▼
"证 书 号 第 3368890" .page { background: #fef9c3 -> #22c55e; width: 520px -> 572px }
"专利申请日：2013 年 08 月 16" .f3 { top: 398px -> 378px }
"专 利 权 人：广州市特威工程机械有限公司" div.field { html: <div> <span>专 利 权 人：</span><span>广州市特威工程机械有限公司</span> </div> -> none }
▲
▼
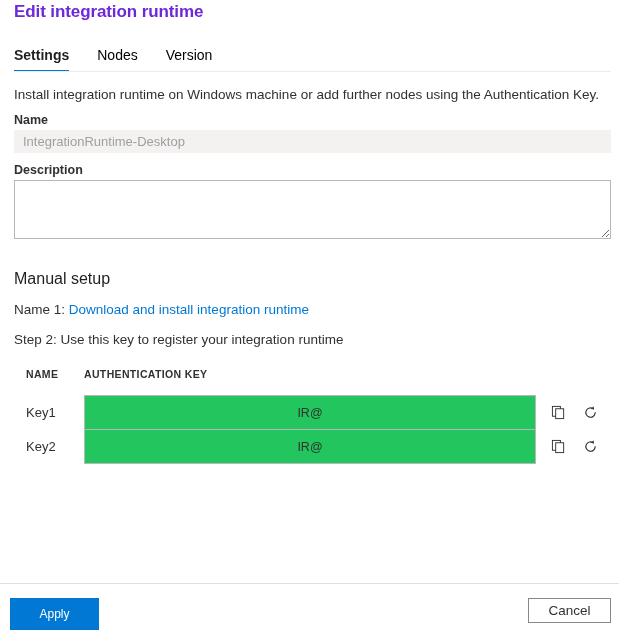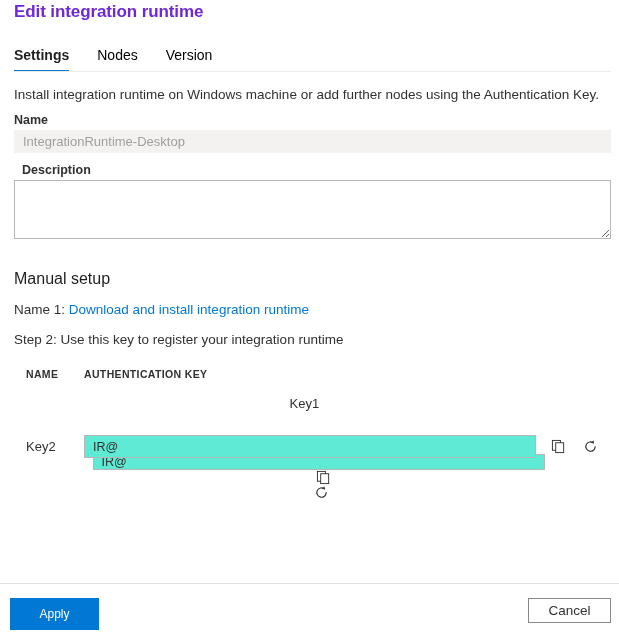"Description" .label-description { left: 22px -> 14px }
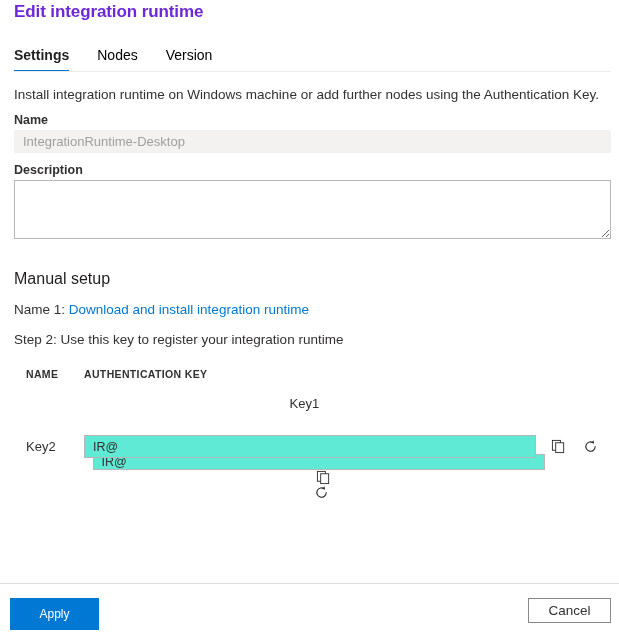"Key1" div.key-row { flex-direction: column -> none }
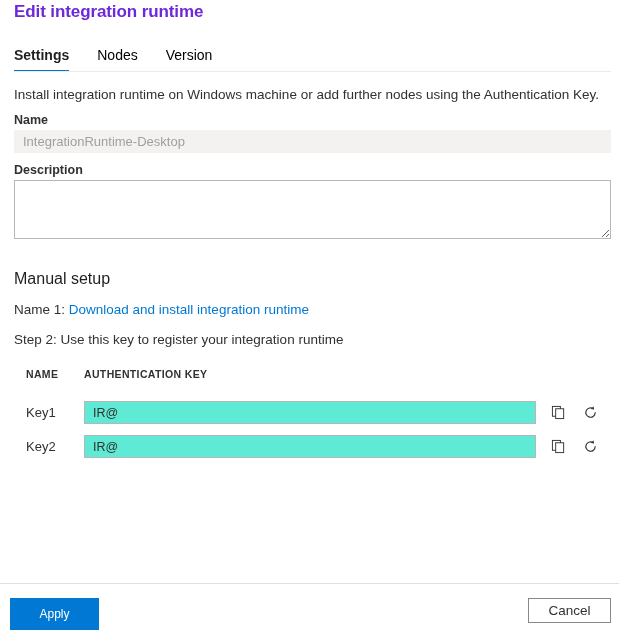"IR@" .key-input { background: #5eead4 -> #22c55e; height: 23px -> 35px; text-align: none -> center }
▲
▼
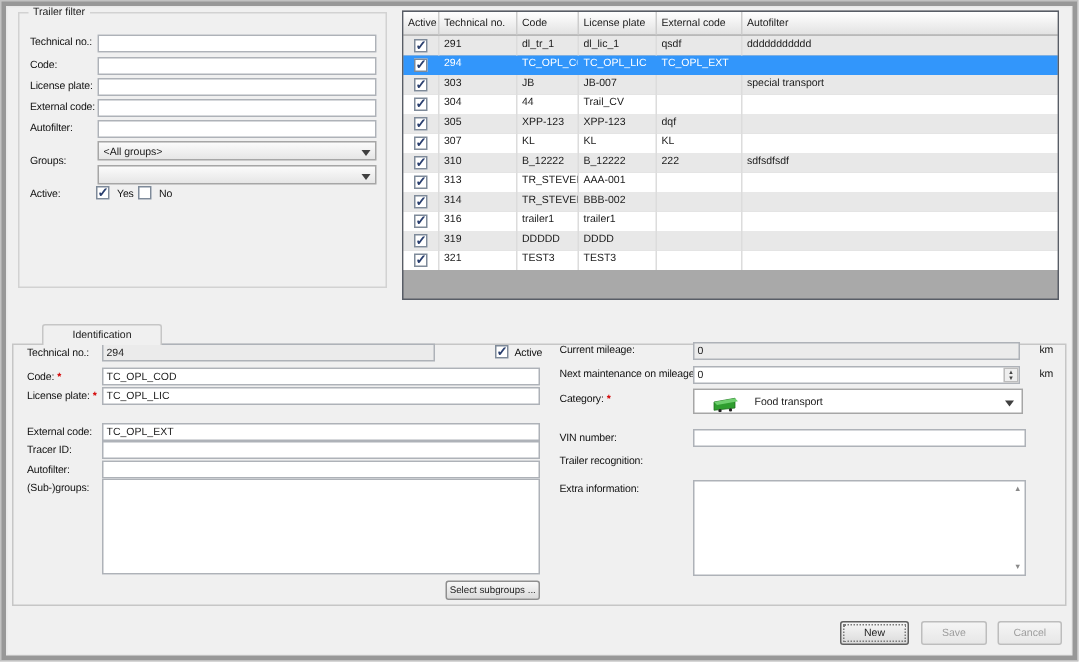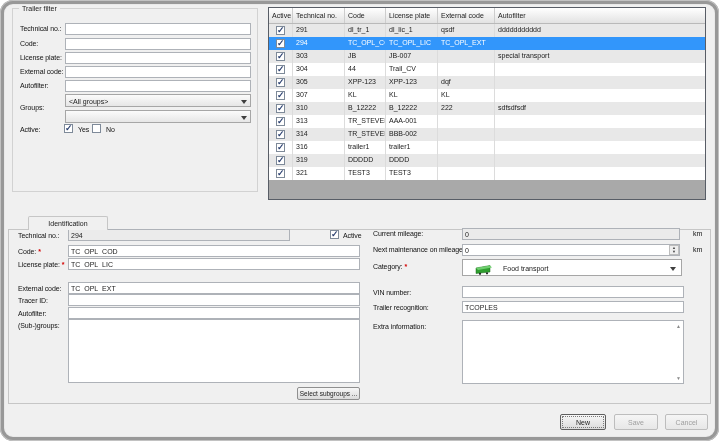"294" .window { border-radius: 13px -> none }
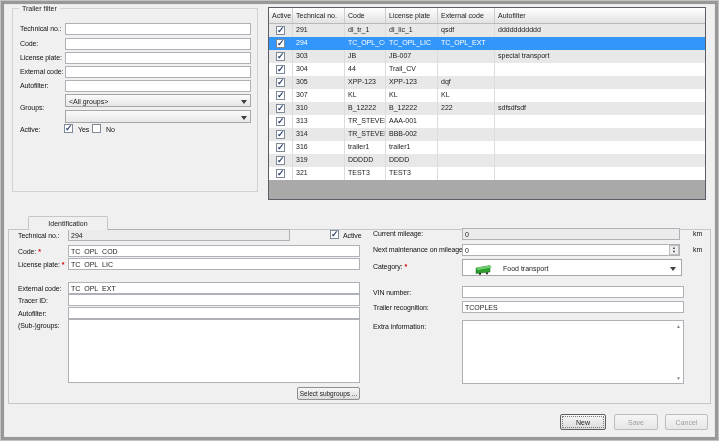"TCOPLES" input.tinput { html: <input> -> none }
▲
In the listing above, find the line with "background: #fef9c3 ->" and the line with "html: <div> <span>专", then reproduce both and every line between them exactly.

"证 书 号 第 3368890" .page { background: #fef9c3 -> #22c55e; width: 520px -> 572px }
"专利申请日：2013 年 08 月 16" .f3 { top: 398px -> 378px }
"专 利 权 人：广州市特威工程机械有限公司" div.field { html: <div> <span>专 利 权 人：</span><span>广州市特威工程机械有限公司</span> </div> -> none }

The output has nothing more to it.